Tilman Steinert, psychiatre allemand, reprend les réserves formulées pars Szmuckler et Appelbaum. De manière dommageable, l’intervention de Charlene Sunkel est présentée / titrée, comme celle d’une « perspective d’usager » – « The UN Convention: a service user perspective« , et non à partir de son fil d’analyse.

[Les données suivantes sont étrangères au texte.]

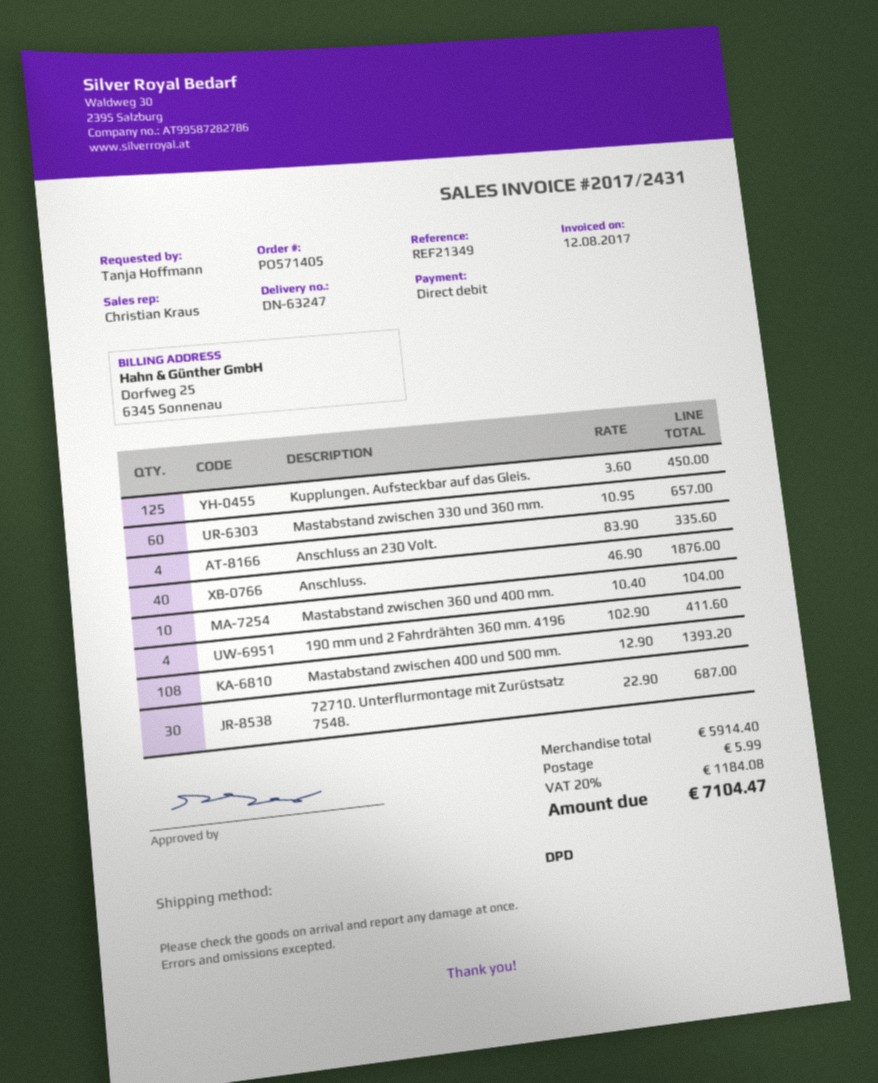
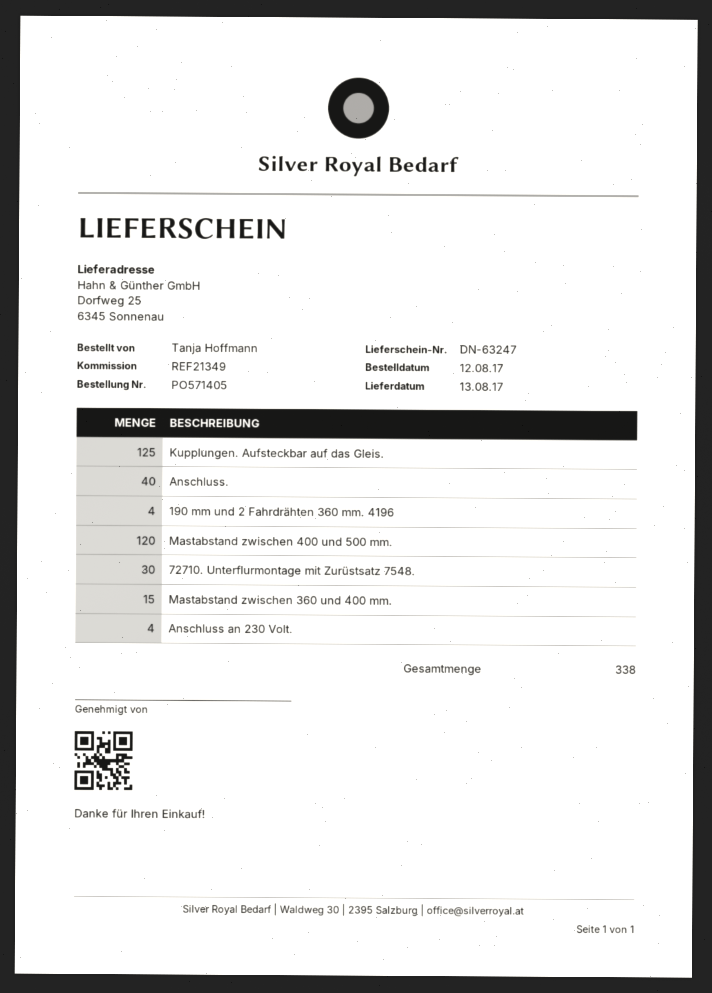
Mastabstand zwischen 330 und 360 mm.: 60 -> none
Mastabstand zwischen 360 und 400 mm.: 10 -> 15
Mastabstand zwischen 400 und 500 mm.: 108 -> 120

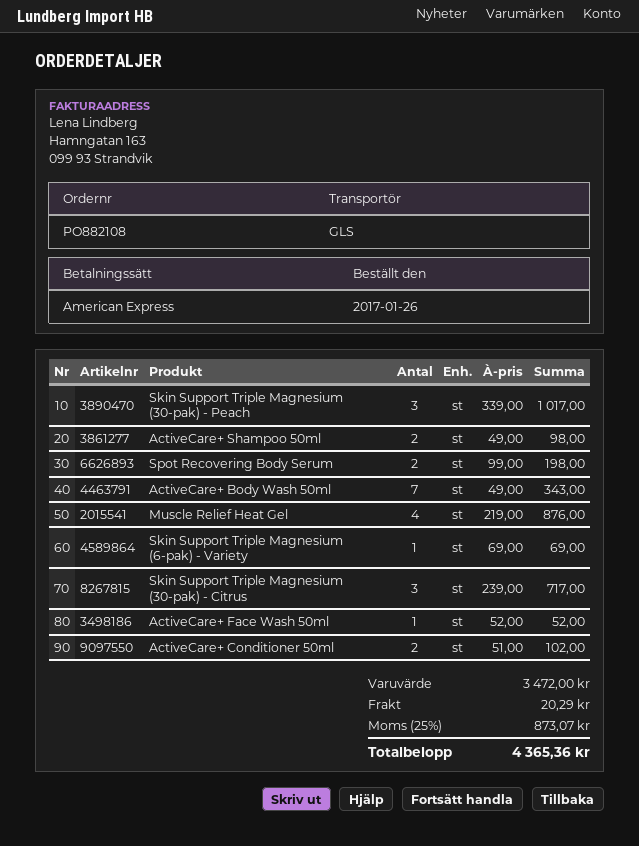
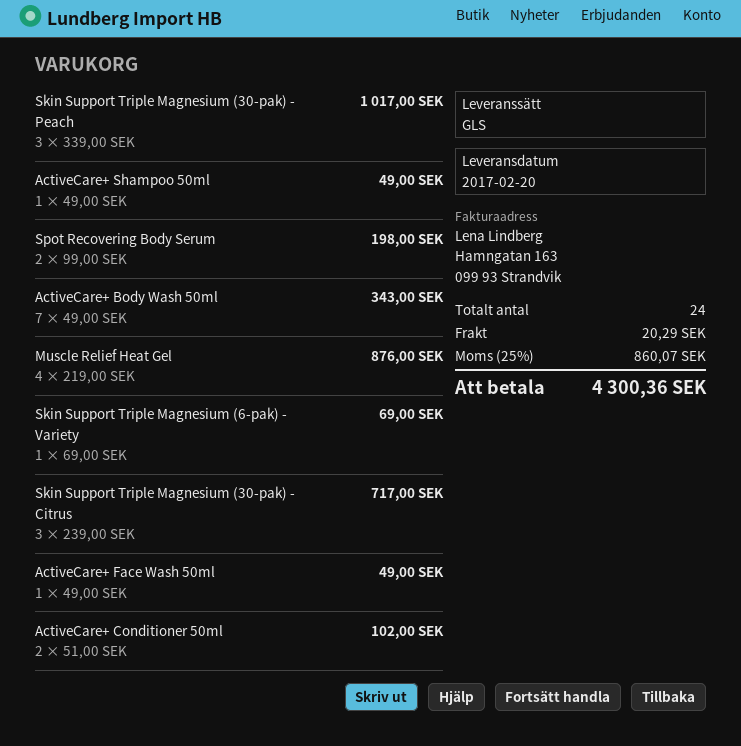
ActiveCare+ Shampoo 50ml: 2 x 49.00 = 98.00 -> 1 x 49.00 = 49.00
ActiveCare+ Face Wash 50ml: 1 x 52.00 = 52.00 -> 1 x 49.00 = 49.00
tax: 25% = 873.07 -> 25% = 860.07
total: 4365.36 -> 4300.36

On trouve également des articles d’Eilionoir Flynn et Peter Bartlett, qui ont participé aux confcaps.

« Faire et défaire la capacité d’autonomie en contexte gériatrique » : Séminaire ANR Acsedroits autour de César Meuris – ce lundi 24 juin

Le prochain séminaire de la recherche pluri-diciplinaire « Acsedroits » aura lieu ce lundi 24 juin prochain, à Paris, au centre universitaire des St Pères (45 rue des Saints-Pères 75006 Paris), salle J 522, à 9h30.

Nous aurons le plaisir d’y recevoir César Meuris (docteur en histoire et philosophie des sciences et de la médecine), pour une intervention intitulée « Faire et défaire la capacité d’autonomie en contexte gériatrique ».

Présentation : La Belgique et la France ont notamment intégré en 2002 dans leurs systèmes législatifs respectifs une loi consacrée aux droits des patients qui met au centre du système de santé le patient et le devoir de respecter son autonomie. Partant de l’idée selon laquelle les concepts et principes ne peuvent être pensés indépendamment de la manière dont il sont susceptibles de s’articuler au sein de la « vie ordinaire », j’ai adopté une démarche de philosophie empirique impliquant un terrain d’enquête au sein de laquelle j’ai choisi d’explorer une situation que l’on peut qualifier de limite, en portant mon attention sur la question du consentement aux soins des patients atteints de la maladie d’Alzheimer hospitalisés en gériatrie pour un événement de santé aigu. En effet, la maladie d’Alzheimer implique une diminution des capacités (notamment cognitives) des personnes qui en sont affectées, mettant ainsi l’autonomie du sujet à l’épreuve. Les spécificités liées à cette maladie, doublées du caractère aigu de la prise en charge des personnes qui en sont affectées, font de ce contexte un terrain extrêmement fécond pour examiner les significations et les limites de ce principe tel qu’il est actuellement valorisé dans le domaine des soins de santé.

La réflexion proposée est élaborée autour d’éléments recueillis lors d’une enquête de terrain comparative (comprenant différents sites hospitaliers belges et français) spécifiquement mise en place pour les besoins de ce travail. Cette enquête s’est concentrée sur la relation entre les patients et les « soignants de proximité » (infirmières et aides-soignantes), étant donné que c’est dans le cadre de cette relation que la question de la capacité d’autonomie du sujet atteint de la maladie d’Alzheimer émerge principalement en contexte de soin à l’hôpital. En outre, cette enquête s’est en grande partie intéressée à la problématique du refus de soin des patients, ainsi qu’à celle du recours à la contrainte. En effet, c’est essentiellement dans ce type de situations que la question du respect de l’autonomie des patients et du recueil de leur consentement se pose avec le plus d’acuité dans le secteur qui nous occupe.